Hi everyone, I’ve got a very weird problem and would appreciate it a lot if someone could help me with this.
I have a simple audio experiment in which numbers 1,2,3,4 are going to be multiplied by 250ms. I’ve also put a little gap of 50ms between sounds so to make them separate.
Today I recorded the sounds and looked at them in audacity software. when I sync the start of the first sounds in a sequence, the second sounds are not starting at the same time, for example, the start times for the second beeps are 0.581, 0.571, 0.591, 0.561, and as you see they are different by 10ms. The same holds true for the third and fourth beeps. Also the gap between them is not 50ms and is different! I want to know what’s the cause of this problem and how I can solve it. I’ve put the experiment here if you wanna look at it. audioseqq.psyexp (24.7 KB)
this is a picture of the audacity software where I compare sounds. You can see here that the onset times don’t match and the gap is more than 50ms.
Yes, I tried different sound libraries including PTB which is supposed to have the smallest latencies and also different latency priorities. There’s still this problem of starting in 10ms intervals back or forth. What I can’t understand is why is that exactly multiples of 10ms?!
And I have used kind of the same code for producing rhythmic visual tasks and now I’m wondering if visual stimuli are off-phase too!!
Is there a way that I can prove the visual stimuli are or are not out of phase?
Tomorrow, I am back at my PC and I will try to replicate this to see if this 10ms thing is robust.
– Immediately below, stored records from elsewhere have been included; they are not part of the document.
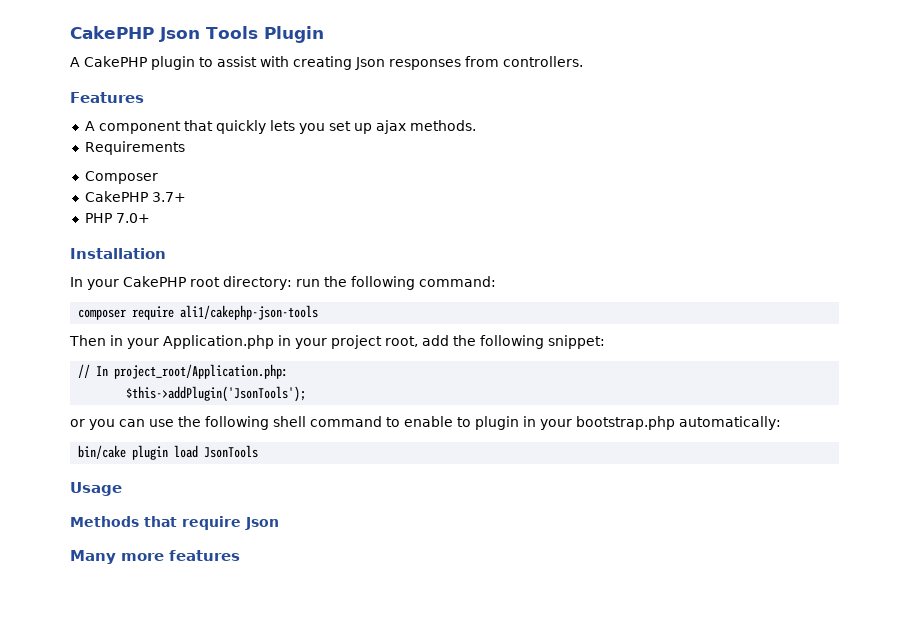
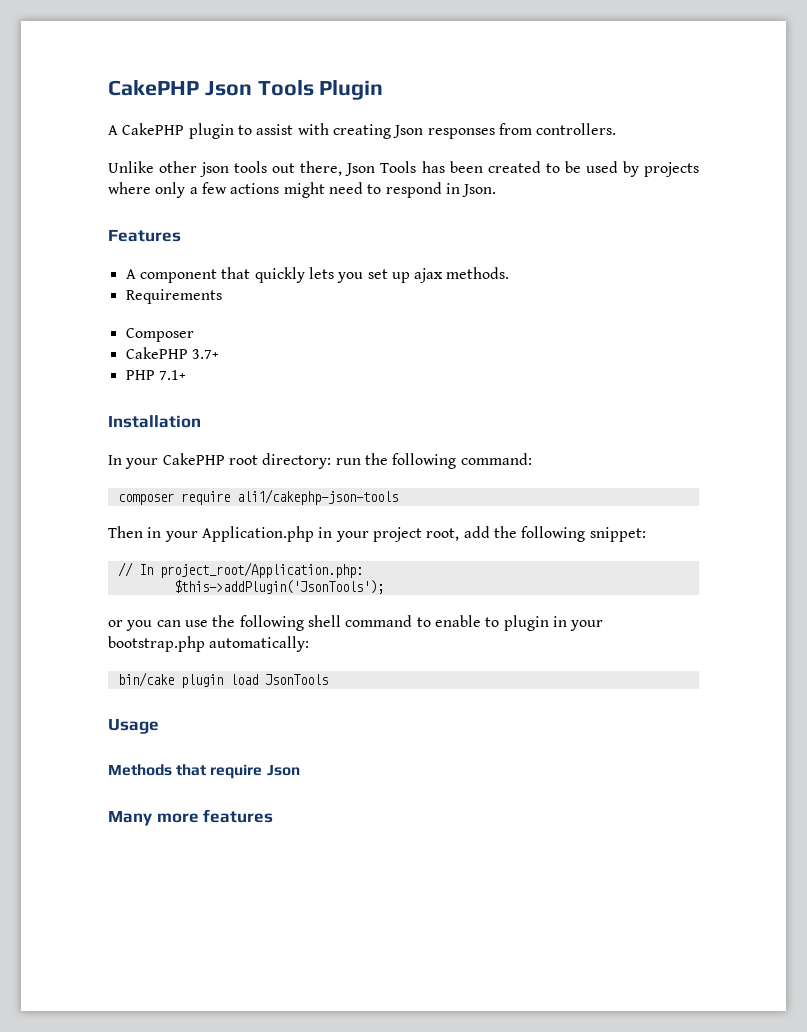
(583, 61) none -> [108,161,699,177] [108,182,497,198] // Unlike other json tools out there, Json Tools has been created to be used by projects where only a few actions might need to respond in Json.
[115,213,150,223] 7.0+ -> [158,370,186,380] 7.1+

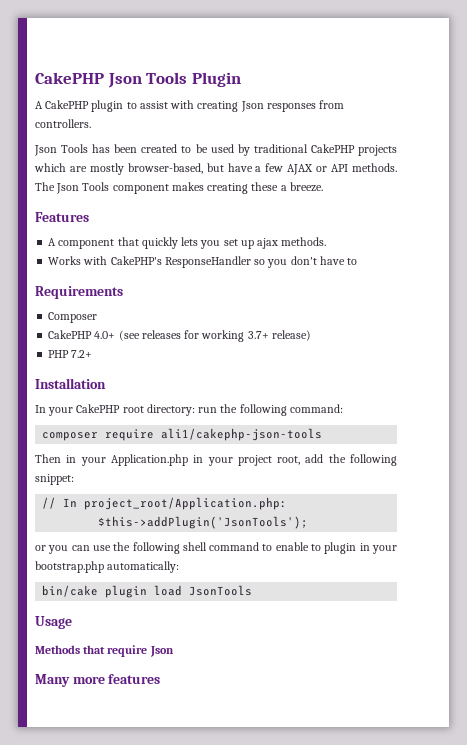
[108,161,343,177] Unlike other json tools out there, -> (91, 123) none
[644,162,699,177] [108,182,497,198] projects where only a few actions might need to respond in Json. -> [253,144,397,156] [34,163,398,175] [35,182,323,194] traditional CakePHP projects which are mostly browser-based, but have a few AJAX or API methods. The Json Tools component makes creating these a breeze.
[125,289,222,304] [125,328,194,342] [125,347,188,359] Requirements // Composer // CakePHP -> [48,256,358,268] [35,286,123,299] [48,312,98,323] [48,330,245,342] Works with CakePHP's ResponseHandler so you don't have to // Requirements // Composer // CakePHP 4.0+ (see releases for working
(219, 354) none -> [271,330,311,341] release)
[158,370,186,380] 7.1+ -> [71,350,93,358] 7.2+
If the timing precision is very important to you (and you always have the same number of sounds in a sequence) you could also try if it helps if you put the different sounds into different components of the same routine. This way, fewer other things (looping, code) would have to happen between the sounds. Maybe that makes a difference…
I think the question of whether this is even a (solvable) problem for visual stimuli depends on the framerate of the screen you are using. You could test this the same way as with audacity, by recording your screen and counting frames.
If you really need accurate / reproducible timings, wouldn’t it be possible to pre-record (or pre-generate in code) the audio sequences, including the gaps? You could then play them as one instead of several distinct sounds, and the gaps’ duration would be guaranteed.
(I have no means to open the experiment file in PP GUI, so I may have misunderstood your code - I’m sorry if that’s the case.)
Hi,
Thank you very much for your answer. In fact, I did that, and as you said the timing was very accurate. But the problem is that I have the visual version of the same code too. So instead of sounds, there will be a square on the screen lasting for a certain amount of time. As this is a timing project, they need to be very exact and accurate but it seems they are not!
I recorded the screen while my visual task was running with a resolution of 120 frames per second, then I counted the number of frames it takes for a square to be replaced by another one. And unfortunately, the timing is not very precise.
Do you think my method (recording screens and counting frames) might have had a problem or they are actually imprecise? If the latter is true, how can I solve it?
It’s noteworthy to mention that I even tried the experiment with no costume code and only with routines but the result is still what I said.
@Zhaleh, I am not familiar with your experiment setup in detail, so again, I’m only talking about things in general. If you need exact timing, both your experiment and your verification methods need to be accurate. What I mean is you probably need dedicated hardware (with low latency and jitter) to be able to say with confidence that your measurement was correct. Something like what Black Box Toolkit offers (this is no attempt at marketing, we just happen to have that).
Did you time your visual stimulus by frames or by (milli)seconds? In my experience, PP is quite precise when it comes to showing something for a certain number of screen frames; it gives you precise control of what appears on each frame. As long as you think of time in frames (and not in seconds), and you don’t perform any processing task that might cause you to miss a flip, it should be accurate.